*TASK INSTRUCTIONS*
The string "Customers" may appear in lines of the listing. Report each line where it does.

##############################

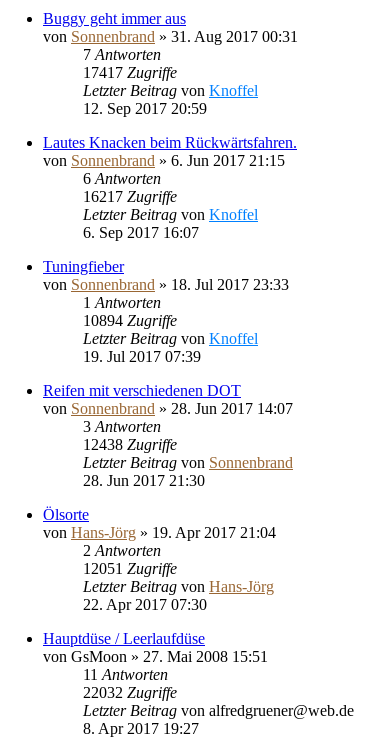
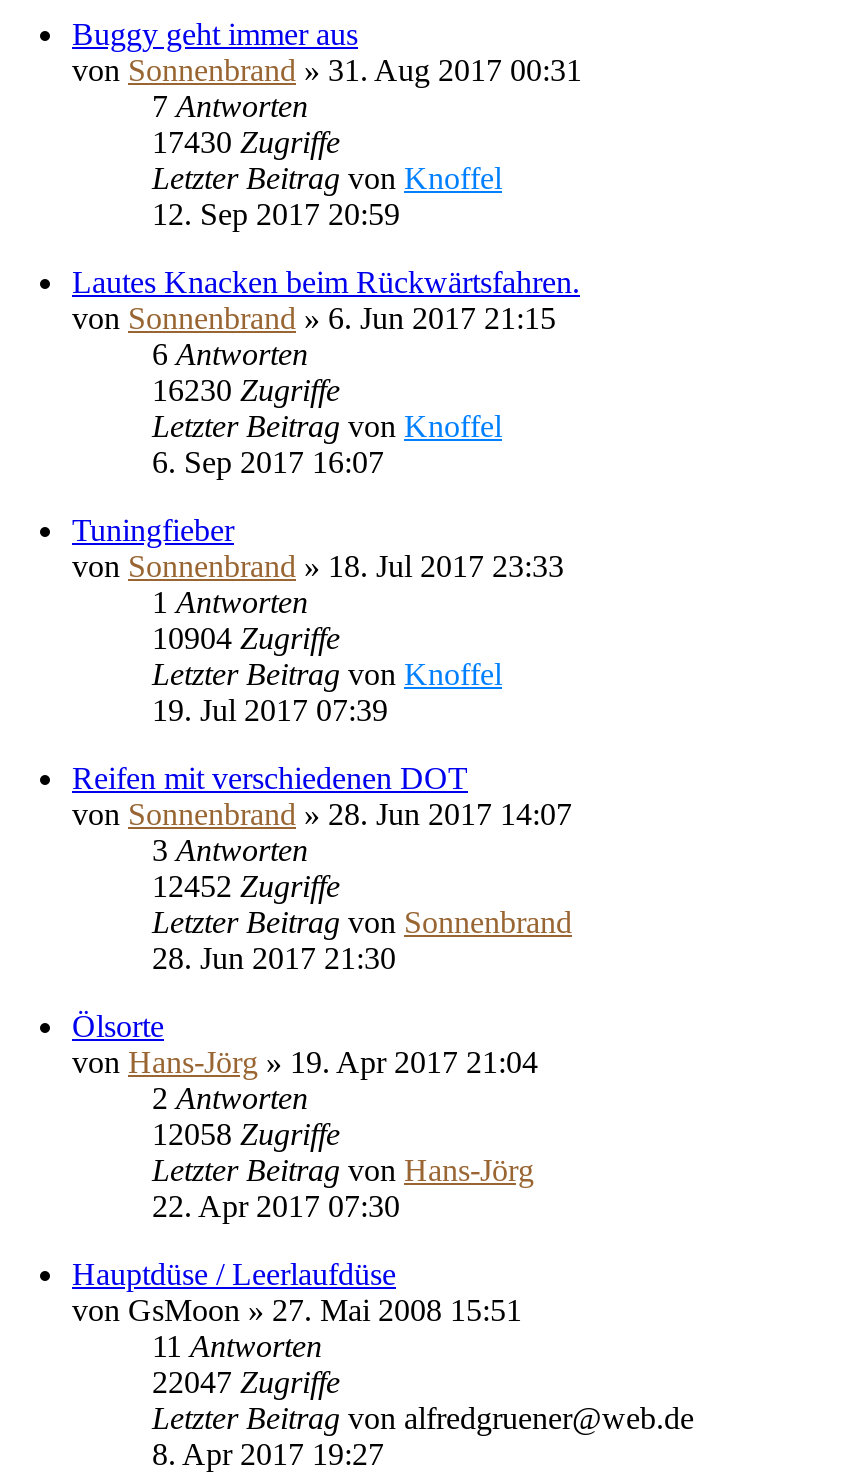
- 17417 Zugriffe
+ 17430 Zugriffe

- 16217 Zugriffe
+ 16230 Zugriffe

- 10894 Zugriffe
+ 10904 Zugriffe

- 12438 Zugriffe
+ 12452 Zugriffe

- 12051 Zugriffe
+ 12058 Zugriffe

- 22032 Zugriffe
+ 22047 Zugriffe
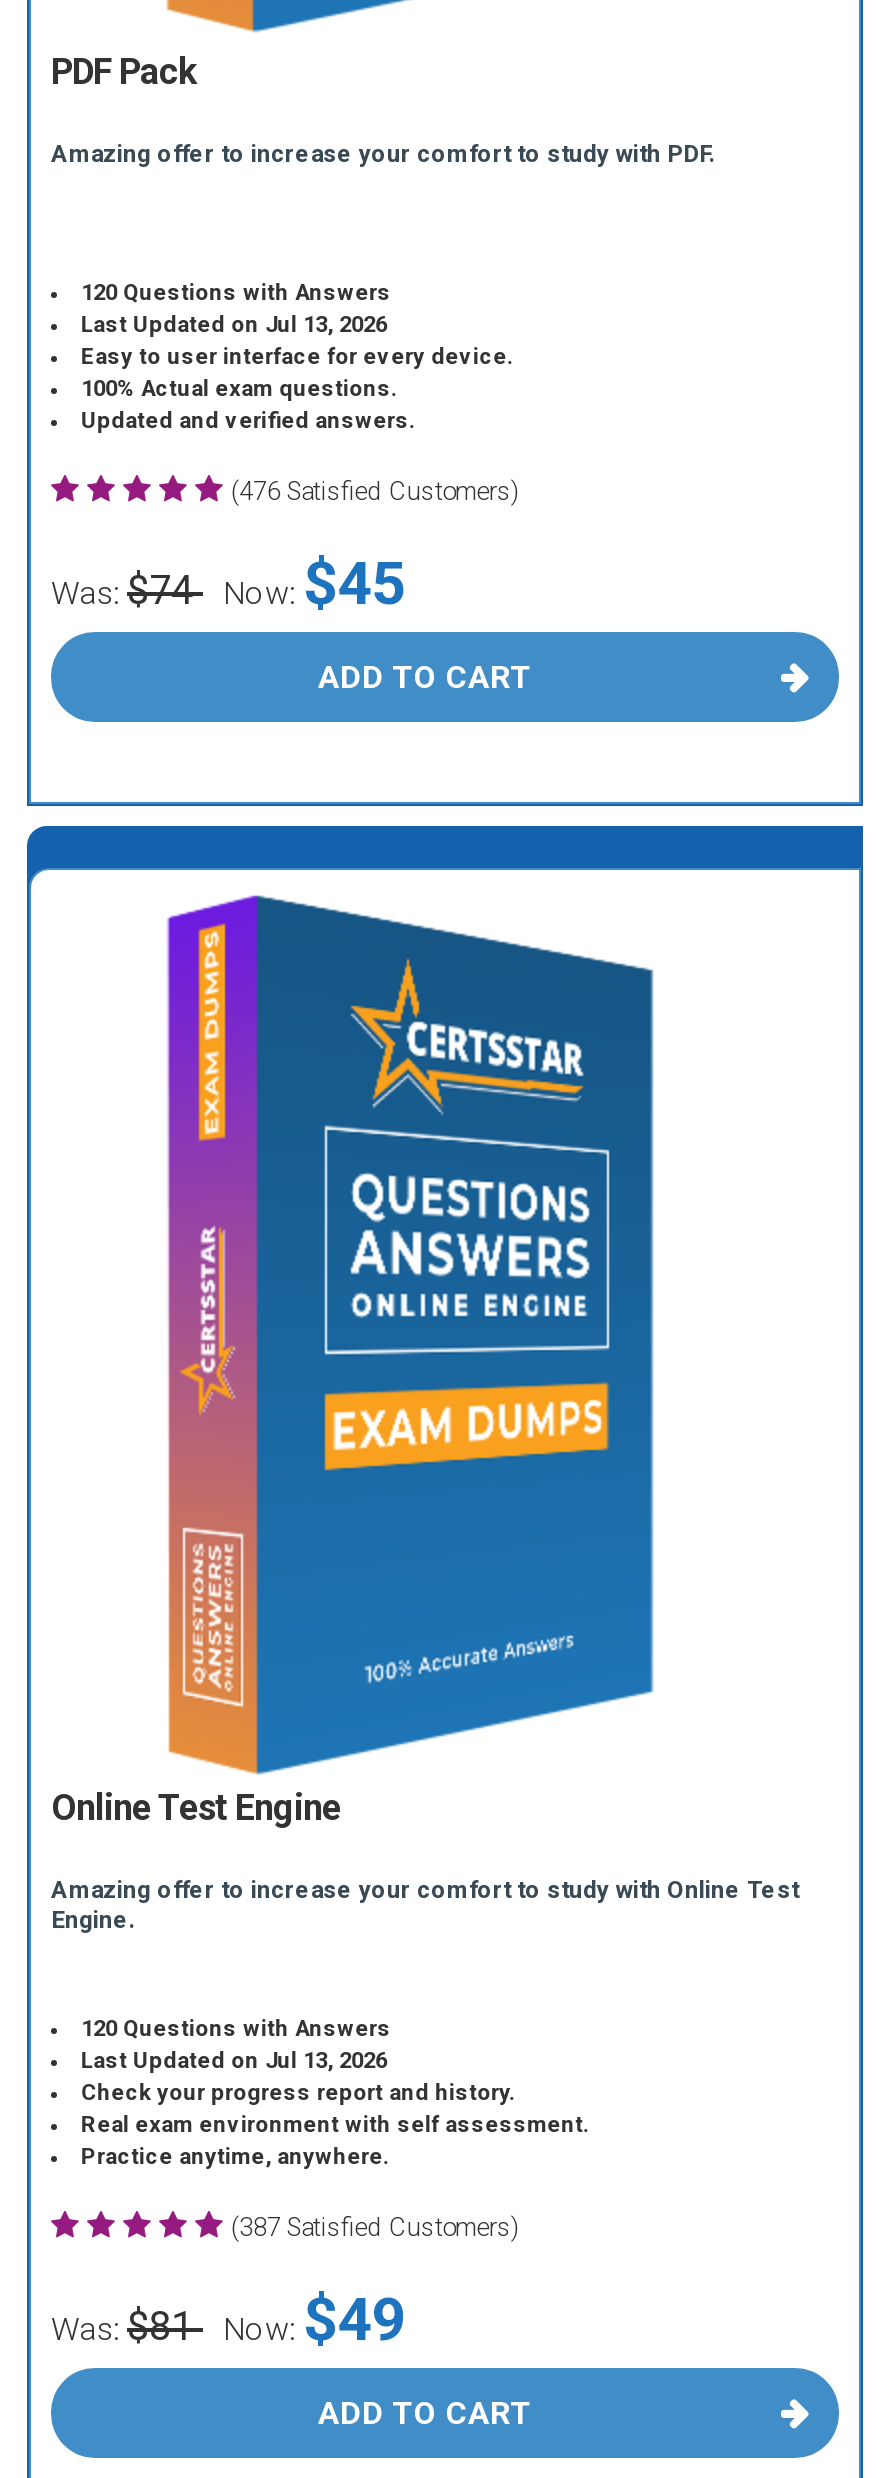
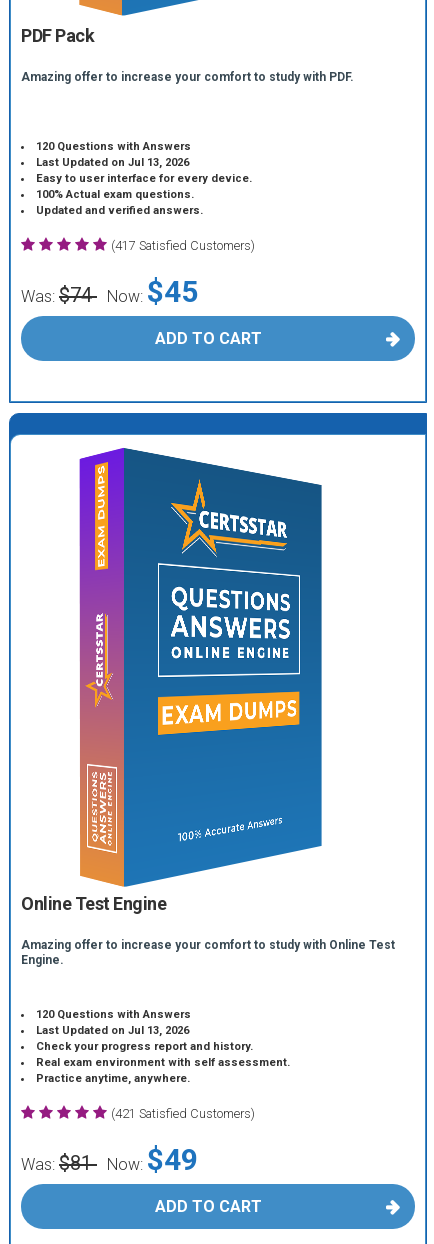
- (476 Satisfied Customers)
+ (417 Satisfied Customers)

- (387 Satisfied Customers)
+ (421 Satisfied Customers)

##############################

*OUTPUT OF THE EXERCISE*
- (476 Satisfied Customers)
+ (417 Satisfied Customers)
- (387 Satisfied Customers)
+ (421 Satisfied Customers)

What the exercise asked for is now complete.